### DATA SECTION ###

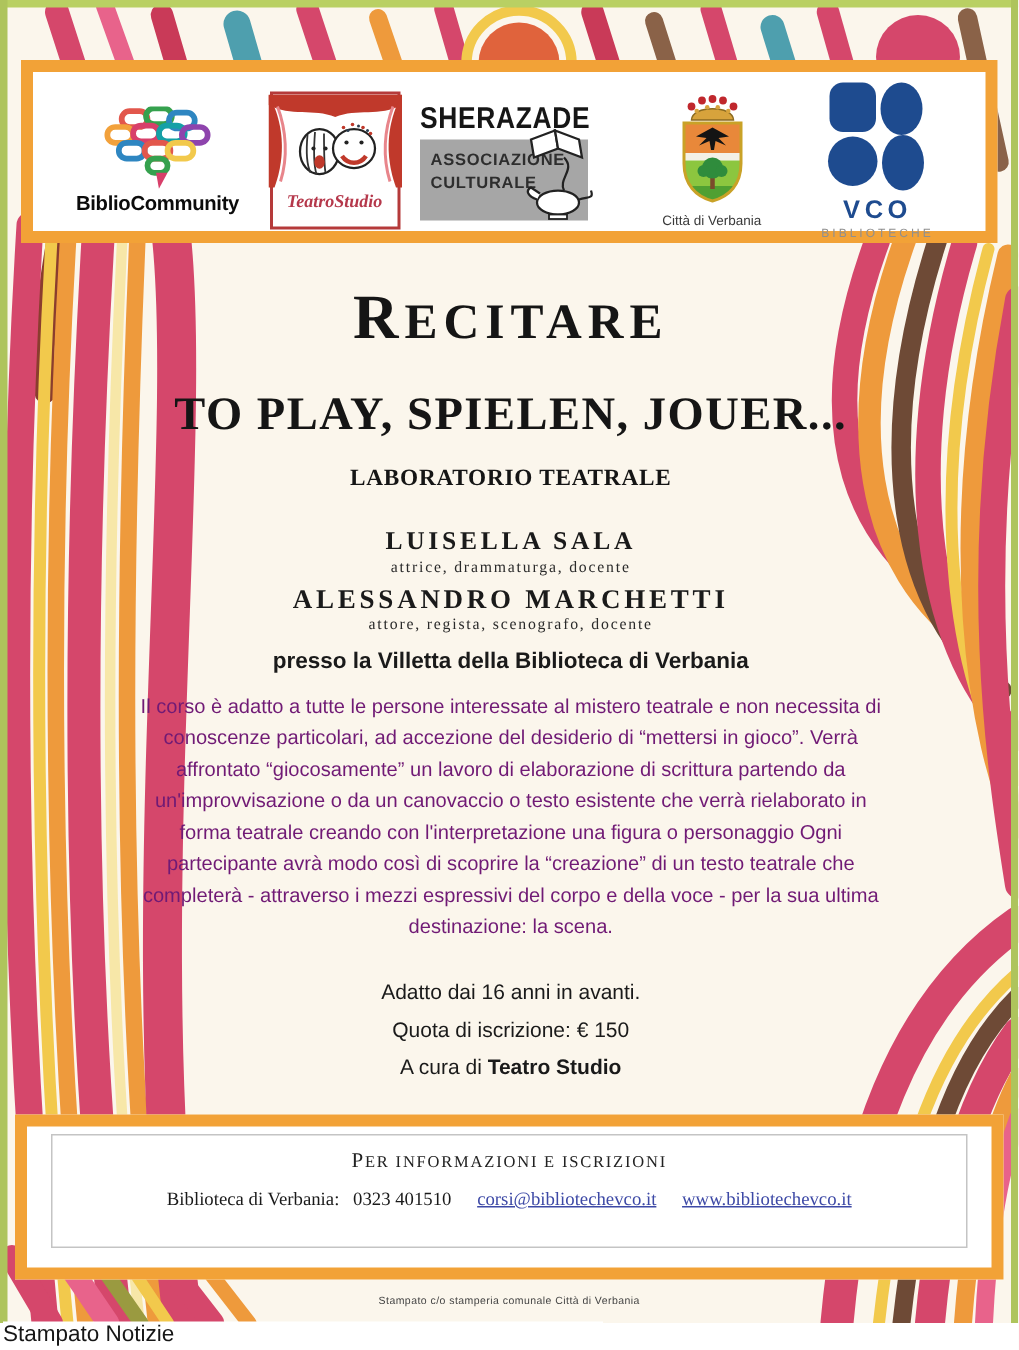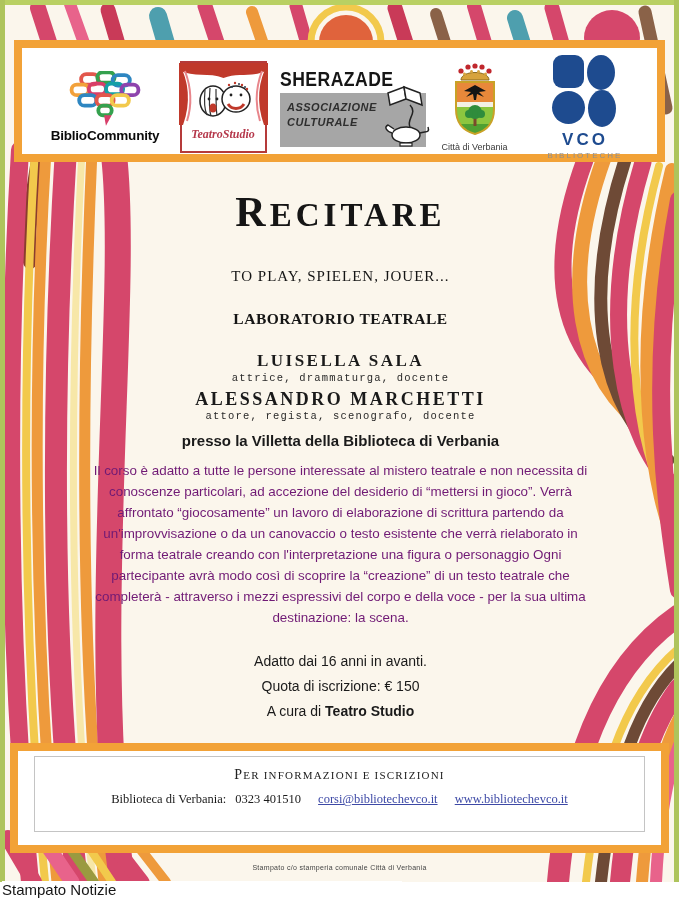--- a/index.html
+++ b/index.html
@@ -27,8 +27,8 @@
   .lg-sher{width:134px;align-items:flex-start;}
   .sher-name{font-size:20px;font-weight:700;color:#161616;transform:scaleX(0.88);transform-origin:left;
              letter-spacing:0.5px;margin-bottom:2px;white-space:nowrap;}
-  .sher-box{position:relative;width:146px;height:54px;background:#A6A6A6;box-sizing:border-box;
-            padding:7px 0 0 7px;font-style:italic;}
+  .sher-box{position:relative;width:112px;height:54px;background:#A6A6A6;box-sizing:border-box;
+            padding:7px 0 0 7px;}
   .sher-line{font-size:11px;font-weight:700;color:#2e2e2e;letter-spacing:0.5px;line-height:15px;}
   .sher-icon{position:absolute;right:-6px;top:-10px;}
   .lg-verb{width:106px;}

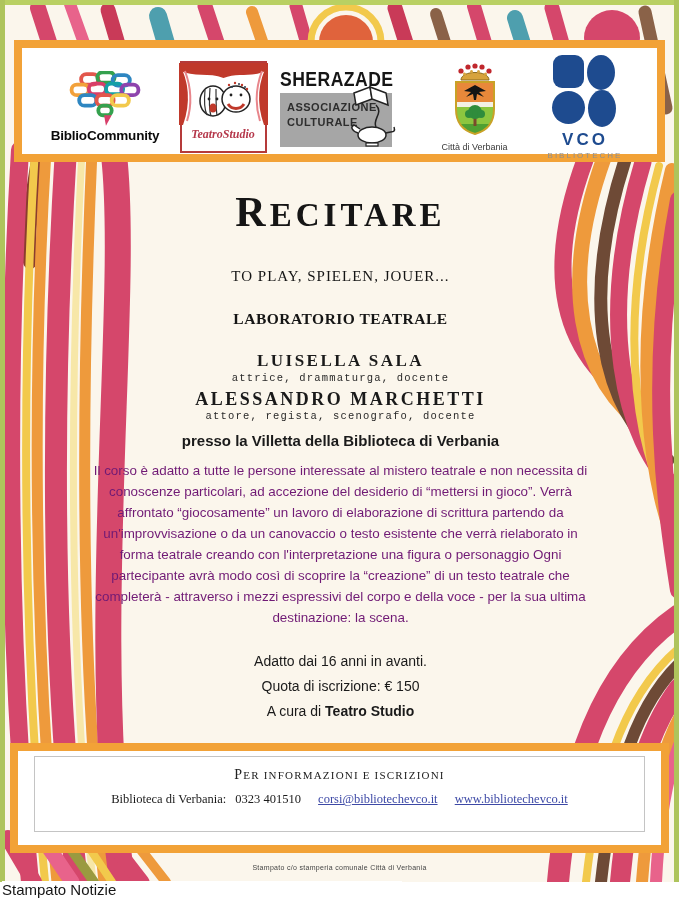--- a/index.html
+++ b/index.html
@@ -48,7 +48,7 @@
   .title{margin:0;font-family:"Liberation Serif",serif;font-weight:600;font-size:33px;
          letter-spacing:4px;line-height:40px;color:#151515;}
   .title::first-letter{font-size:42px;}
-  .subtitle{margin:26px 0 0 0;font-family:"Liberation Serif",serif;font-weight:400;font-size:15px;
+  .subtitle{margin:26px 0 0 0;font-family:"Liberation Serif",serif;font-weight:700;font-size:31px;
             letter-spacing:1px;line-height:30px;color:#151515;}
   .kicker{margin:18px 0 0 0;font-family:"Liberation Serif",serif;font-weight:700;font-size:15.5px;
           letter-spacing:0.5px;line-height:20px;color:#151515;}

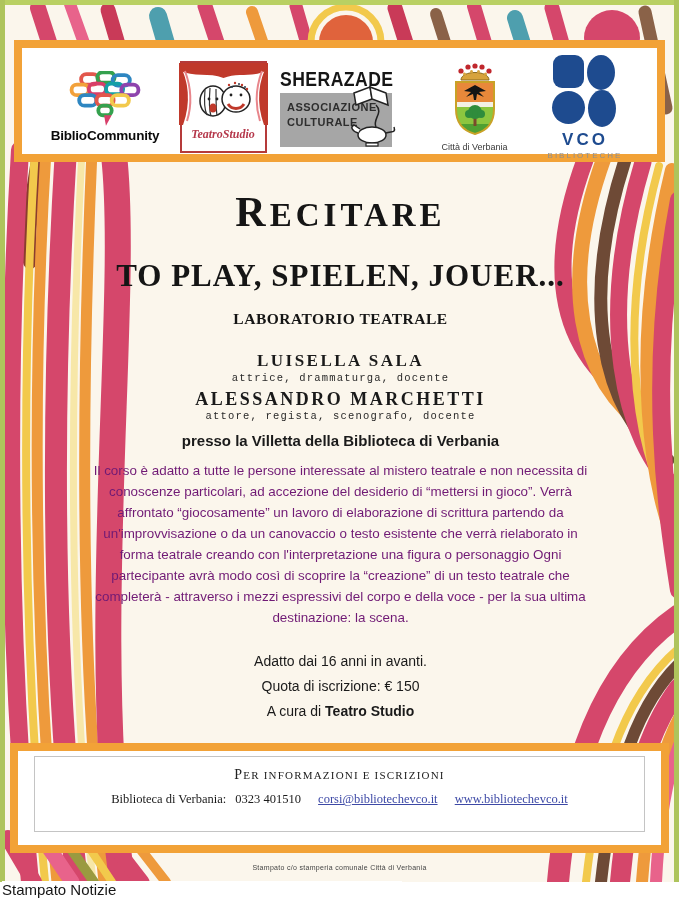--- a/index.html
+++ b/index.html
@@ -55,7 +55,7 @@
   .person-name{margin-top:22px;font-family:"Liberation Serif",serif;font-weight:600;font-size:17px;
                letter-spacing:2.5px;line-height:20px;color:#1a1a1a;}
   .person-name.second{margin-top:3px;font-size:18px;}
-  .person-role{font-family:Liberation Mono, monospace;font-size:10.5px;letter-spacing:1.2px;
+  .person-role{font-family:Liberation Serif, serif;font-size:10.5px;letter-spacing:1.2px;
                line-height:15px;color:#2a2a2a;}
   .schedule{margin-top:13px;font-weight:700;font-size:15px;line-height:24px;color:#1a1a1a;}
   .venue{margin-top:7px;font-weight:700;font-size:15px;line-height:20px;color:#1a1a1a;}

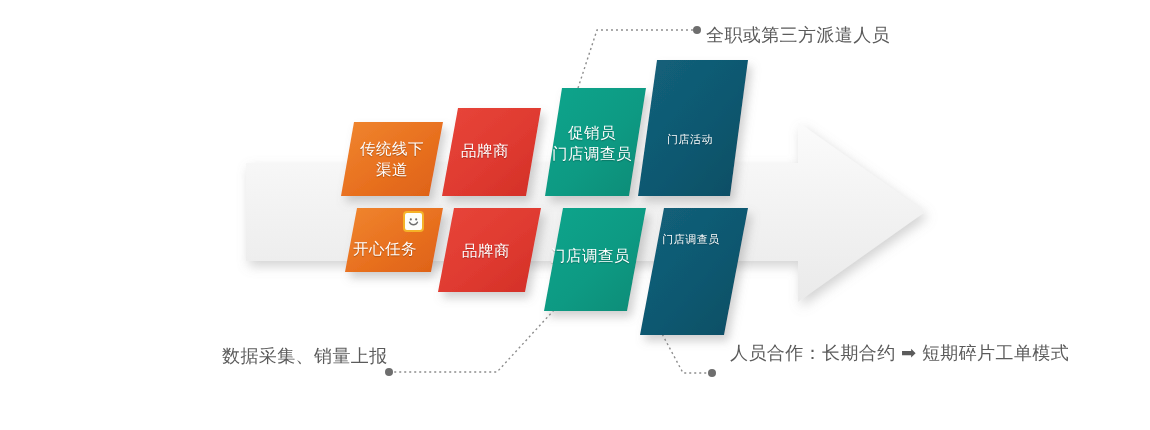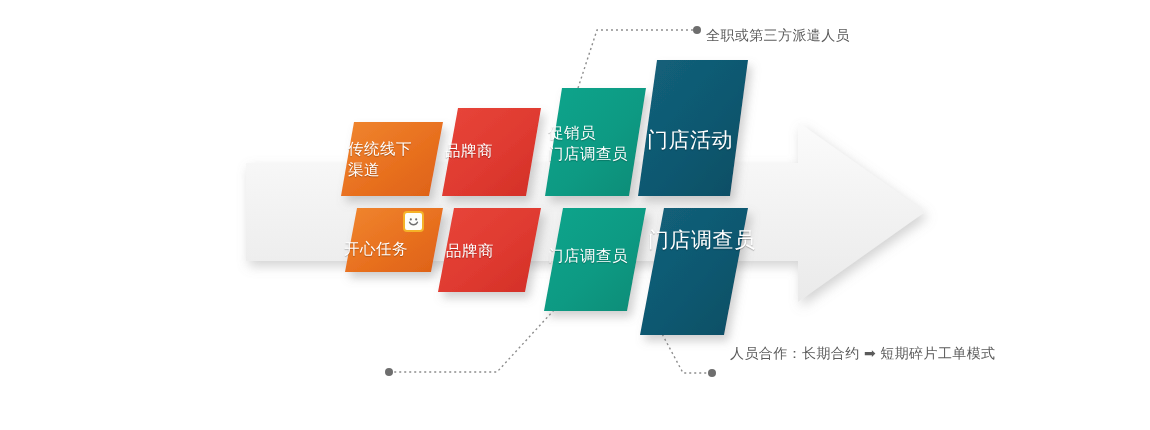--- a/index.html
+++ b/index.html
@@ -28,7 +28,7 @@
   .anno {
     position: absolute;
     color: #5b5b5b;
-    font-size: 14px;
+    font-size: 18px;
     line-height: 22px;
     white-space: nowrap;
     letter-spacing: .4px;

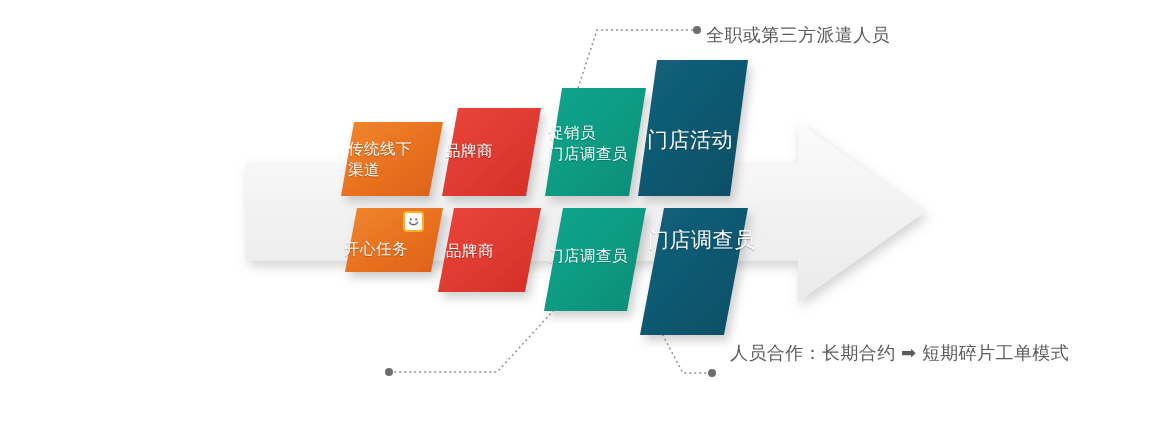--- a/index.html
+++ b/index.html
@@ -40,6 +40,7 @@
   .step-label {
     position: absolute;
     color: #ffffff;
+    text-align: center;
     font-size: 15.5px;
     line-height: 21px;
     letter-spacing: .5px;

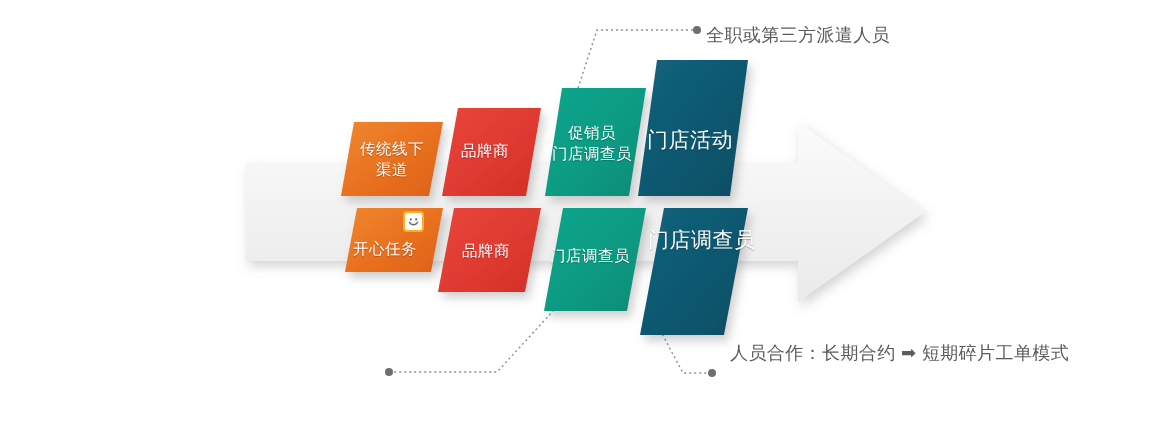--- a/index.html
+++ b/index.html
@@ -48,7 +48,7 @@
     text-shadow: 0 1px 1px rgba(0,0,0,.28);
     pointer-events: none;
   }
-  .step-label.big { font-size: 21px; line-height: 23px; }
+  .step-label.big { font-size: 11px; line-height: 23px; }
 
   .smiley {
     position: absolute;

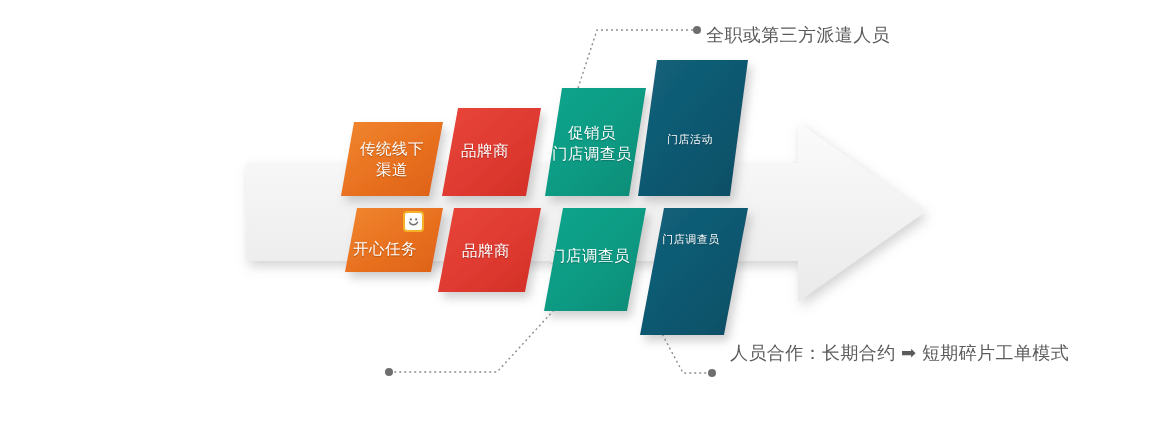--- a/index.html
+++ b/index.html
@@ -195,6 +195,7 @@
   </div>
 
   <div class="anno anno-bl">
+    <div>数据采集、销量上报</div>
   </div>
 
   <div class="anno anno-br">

###

EXERCISE: In your copy of the listing above, every line must match exactly and no picture may appear.

RESULT FOR THIS TASK:
--- a/index.html
+++ b/index.html
@@ -27,8 +27,8 @@
   .lg-sher{width:134px;align-items:flex-start;}
   .sher-name{font-size:20px;font-weight:700;color:#161616;transform:scaleX(0.88);transform-origin:left;
              letter-spacing:0.5px;margin-bottom:2px;white-space:nowrap;}
-  .sher-box{position:relative;width:146px;height:54px;background:#A6A6A6;box-sizing:border-box;
-            padding:7px 0 0 7px;font-style:italic;}
+  .sher-box{position:relative;width:112px;height:54px;background:#A6A6A6;box-sizing:border-box;
+            padding:7px 0 0 7px;}
   .sher-line{font-size:11px;font-weight:700;color:#2e2e2e;letter-spacing:0.5px;line-height:15px;}
   .sher-icon{position:absolute;right:-6px;top:-10px;}
   .lg-verb{width:106px;}

--- a/index.html
+++ b/index.html
@@ -48,7 +48,7 @@
   .title{margin:0;font-family:"Liberation Serif",serif;font-weight:600;font-size:33px;
          letter-spacing:4px;line-height:40px;color:#151515;}
   .title::first-letter{font-size:42px;}
-  .subtitle{margin:26px 0 0 0;font-family:"Liberation Serif",serif;font-weight:400;font-size:15px;
+  .subtitle{margin:26px 0 0 0;font-family:"Liberation Serif",serif;font-weight:700;font-size:31px;
             letter-spacing:1px;line-height:30px;color:#151515;}
   .kicker{margin:18px 0 0 0;font-family:"Liberation Serif",serif;font-weight:700;font-size:15.5px;
           letter-spacing:0.5px;line-height:20px;color:#151515;}

--- a/index.html
+++ b/index.html
@@ -55,7 +55,7 @@
   .person-name{margin-top:22px;font-family:"Liberation Serif",serif;font-weight:600;font-size:17px;
                letter-spacing:2.5px;line-height:20px;color:#1a1a1a;}
   .person-name.second{margin-top:3px;font-size:18px;}
-  .person-role{font-family:Liberation Mono, monospace;font-size:10.5px;letter-spacing:1.2px;
+  .person-role{font-family:Liberation Serif, serif;font-size:10.5px;letter-spacing:1.2px;
                line-height:15px;color:#2a2a2a;}
   .schedule{margin-top:13px;font-weight:700;font-size:15px;line-height:24px;color:#1a1a1a;}
   .venue{margin-top:7px;font-weight:700;font-size:15px;line-height:20px;color:#1a1a1a;}

--- a/index.html
+++ b/index.html
@@ -28,7 +28,7 @@
   .anno {
     position: absolute;
     color: #5b5b5b;
-    font-size: 14px;
+    font-size: 18px;
     line-height: 22px;
     white-space: nowrap;
     letter-spacing: .4px;

--- a/index.html
+++ b/index.html
@@ -40,6 +40,7 @@
   .step-label {
     position: absolute;
     color: #ffffff;
+    text-align: center;
     font-size: 15.5px;
     line-height: 21px;
     letter-spacing: .5px;

--- a/index.html
+++ b/index.html
@@ -48,7 +48,7 @@
     text-shadow: 0 1px 1px rgba(0,0,0,.28);
     pointer-events: none;
   }
-  .step-label.big { font-size: 21px; line-height: 23px; }
+  .step-label.big { font-size: 11px; line-height: 23px; }
 
   .smiley {
     position: absolute;

--- a/index.html
+++ b/index.html
@@ -195,6 +195,7 @@
   </div>
 
   <div class="anno anno-bl">
+    <div>数据采集、销量上报</div>
   </div>
 
   <div class="anno anno-br">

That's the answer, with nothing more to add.